The money you have should align with the money listed on these statements. Wehave completed the first two columns and now we have the finalcolumn which represents the closing (or archive) process. The Income Summary should equal the net profit or loss on the income statement. If you have a profit, debit Income Summary, and credit Equity/Retained Earnings. If you have a loss, credit Income Summary and debit Equity/Retained Earnings. At the end of a specific period, bookkeepers will “close the books,” or wrap up everything for a given month, quarter, or year.
To determine the income (profit orloss) from the month of January, the store needs to close theincome statement information from January 2019. This process results in all revenues and expenses being “corralled” in Income Summary (the net of which represents the income or loss for the period). In turn, the income or loss is then swept to Retained Earnings along with the dividends. Recall that beginning retained earnings, plus income, less dividends, equals ending retained earnings; likewise, the closing process updates the beginning retained earnings to move forward to the end-of-period balance.
This records the transfer of temporary account balances to permanent accounts. To begin closing the books, review the financial statements that contain this information. Check income summary documents and the balances in temporary accounts to start. Notice that revenues, expenses, dividends, and income summaryall have zero balances. The post-closing T-accounts will be transferred to thepost-closing trial balance, which is step 9 in the accountingcycle. The second entry requires expense accounts close to the IncomeSummary account.
When the books are closed, all debits and credits should add up to zero. A number of mechanisms are used to ensure that the final balance is accurate. If it’s not, the book cannot be closed, and your accountant or bookkeeper will try to figure out why there’s a discrepancy. Accrual accounting is one of the reasons closing the books is so important. To make a long story short, accrual accounting records transactions before cash changes hands. For example, if you render $1000 worth of services to a client, but they pay their bill 2 weeks later, the $1000 will go into accounts receivable when the services are rendered, not when the bill is paid 2 weeks later.
Now, your focus turns to accounts whose transactions aren’t reflected on a bank or credit card statement. There are plenty of accounts that don’t run through a statement and the closing process is sometimes referred to as closing the books your business likely has several. It’s becoming more and more rare to use actual books for your accounting – almost everyone has gone digital (it’s a lot easier that way).
In summary, the accountant resets thetemporary accounts to zero by transferring the balances topermanent accounts.

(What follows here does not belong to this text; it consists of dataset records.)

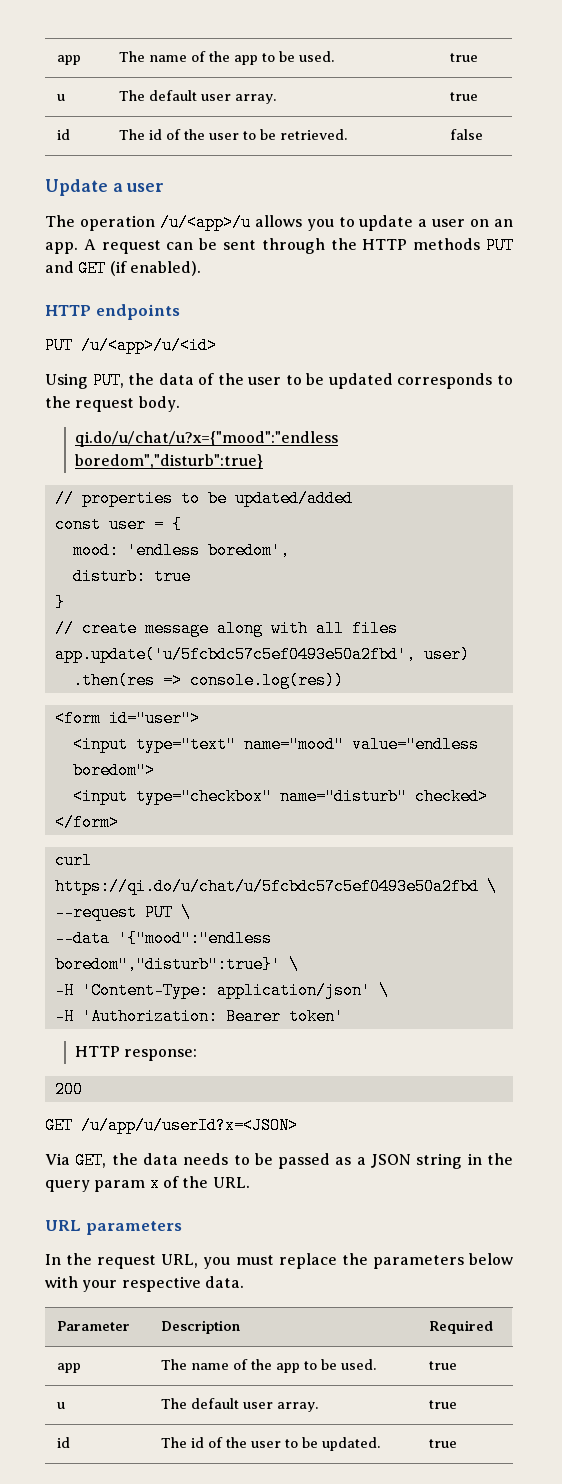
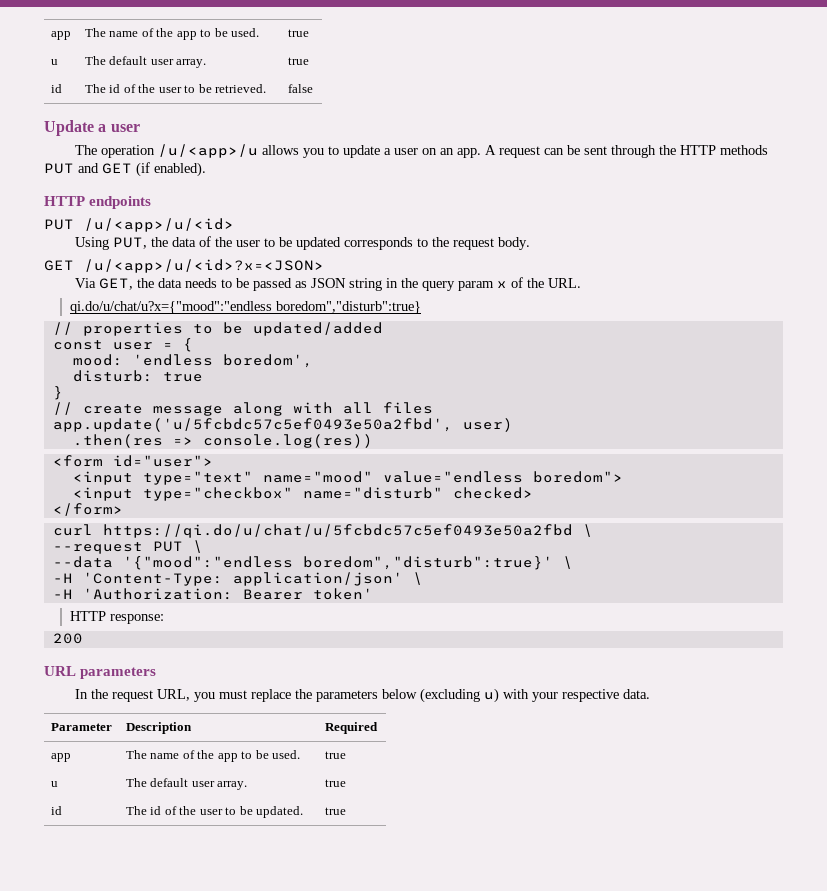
+ GET /u/<app>/u/<id>?x=<JSON>
+ Via GET, the data needs to be passed as JSON string in the query param x of the URL.
- GET /u/app/u/userId?x=<JSON>
- Via GET, the data needs to be passed as a JSON string in the query param x of the URL.
- In the request URL, you must replace the parameters below with your respective data.
+ In the request URL, you must replace the parameters below (excluding u) with your respective data.

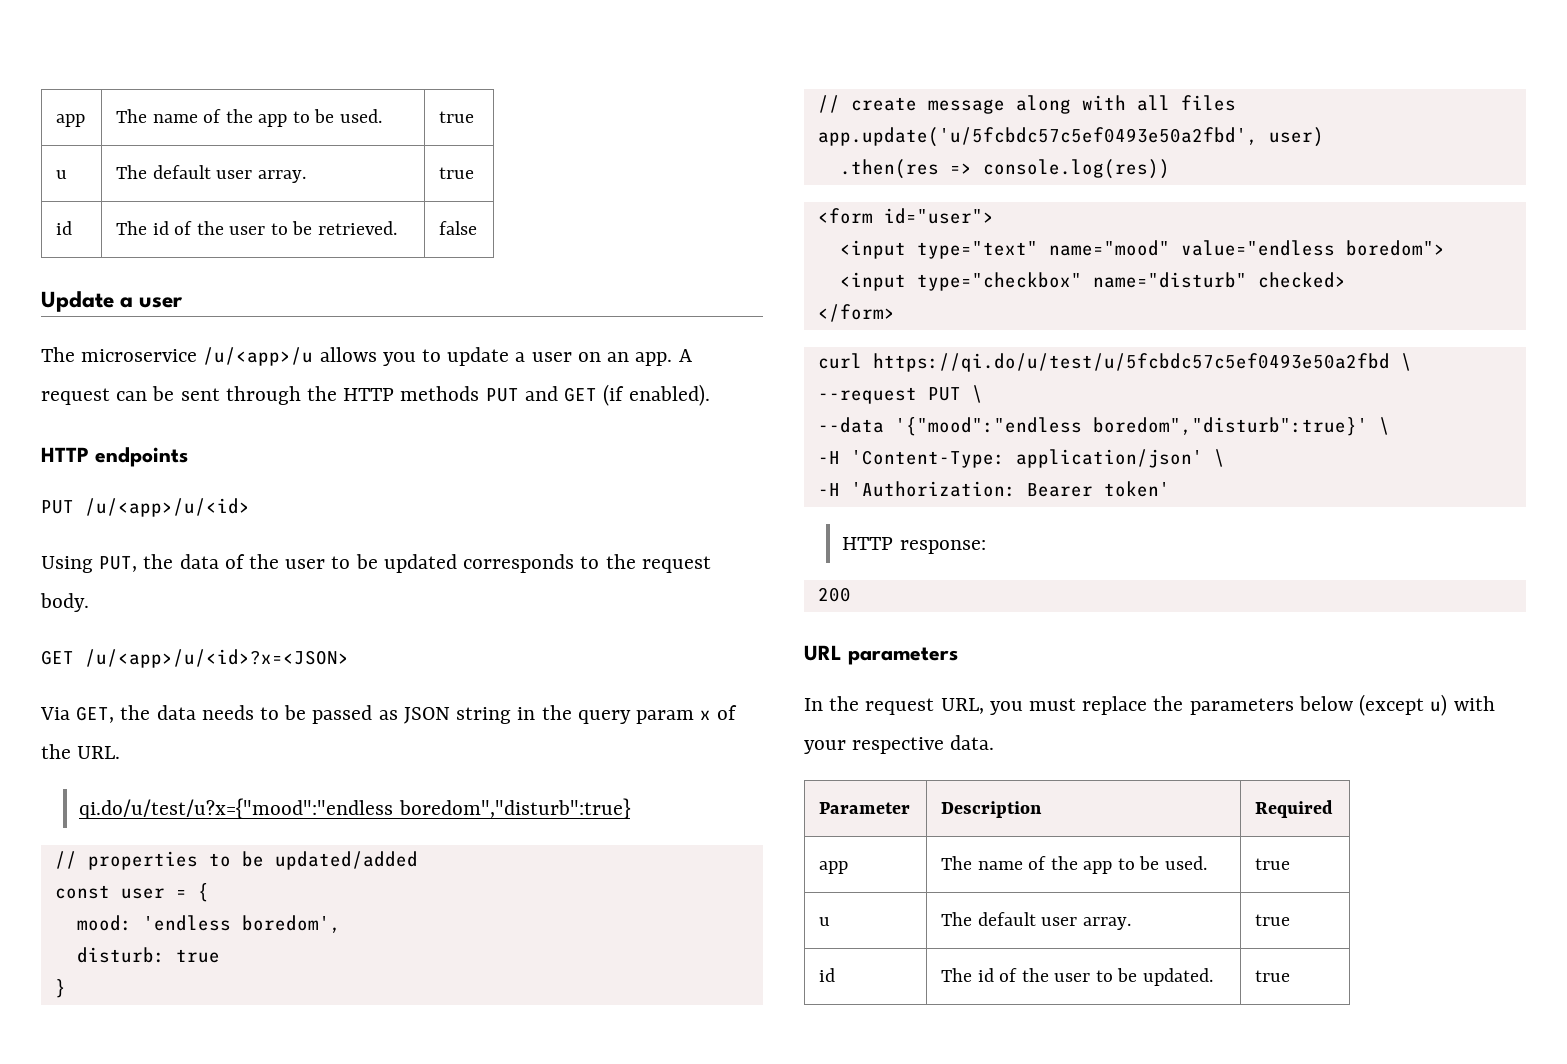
- The operation /u/<app>/u allows you to update a user on an app.
+ The microservice /u/<app>/u allows you to update a user on an app.
- qi.do/u/chat/u?x={"mood":"endless boredom","disturb":true}
+ qi.do/u/test/u?x={"mood":"endless boredom","disturb":true}
- curl https://qi.do/u/chat/u/5fcbdc57c5ef0493e50a2fbd \
+ curl https://qi.do/u/test/u/5fcbdc57c5ef0493e50a2fbd \
- In the request URL, you must replace the parameters below (excluding u) with your respective data.
+ In the request URL, you must replace the parameters below (except u) with your respective data.

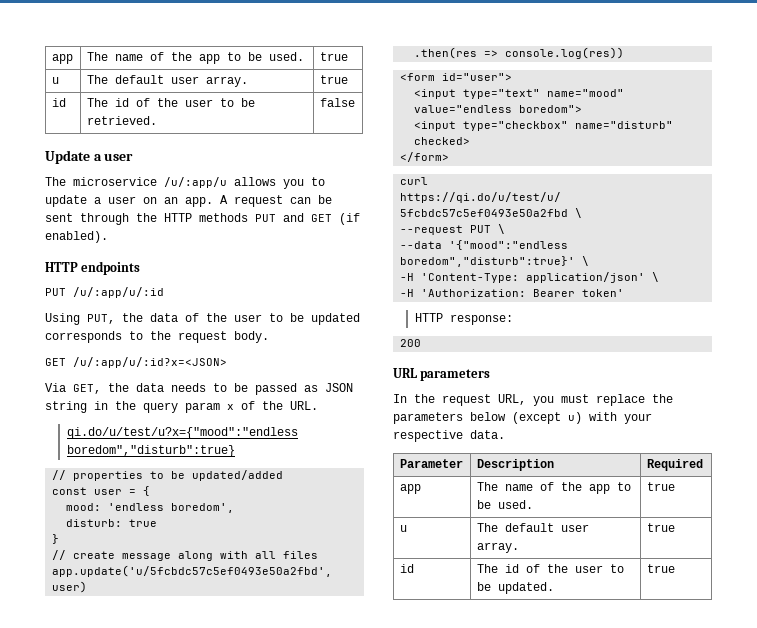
- The microservice /u/<app>/u allows you to update a user on an app.
+ The microservice /u/:app/u allows you to update a user on an app.
- PUT /u/<app>/u/<id>
+ PUT /u/:app/u/:id
- GET /u/<app>/u/<id>?x=<JSON>
+ GET /u/:app/u/:id?x=<JSON>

The expense accounts have debit balances so toget rid of their balances we will do the opposite or credit theaccounts. Just like in step 1, we will use Income Summary as theoffset account but this time we will debit income summary. Thetotal debit to income summary should match total expenses from theincome statement. To further clarify this concept, balances are closed to assureall revenues and expenses are recorded in the proper period andthen start over the following period.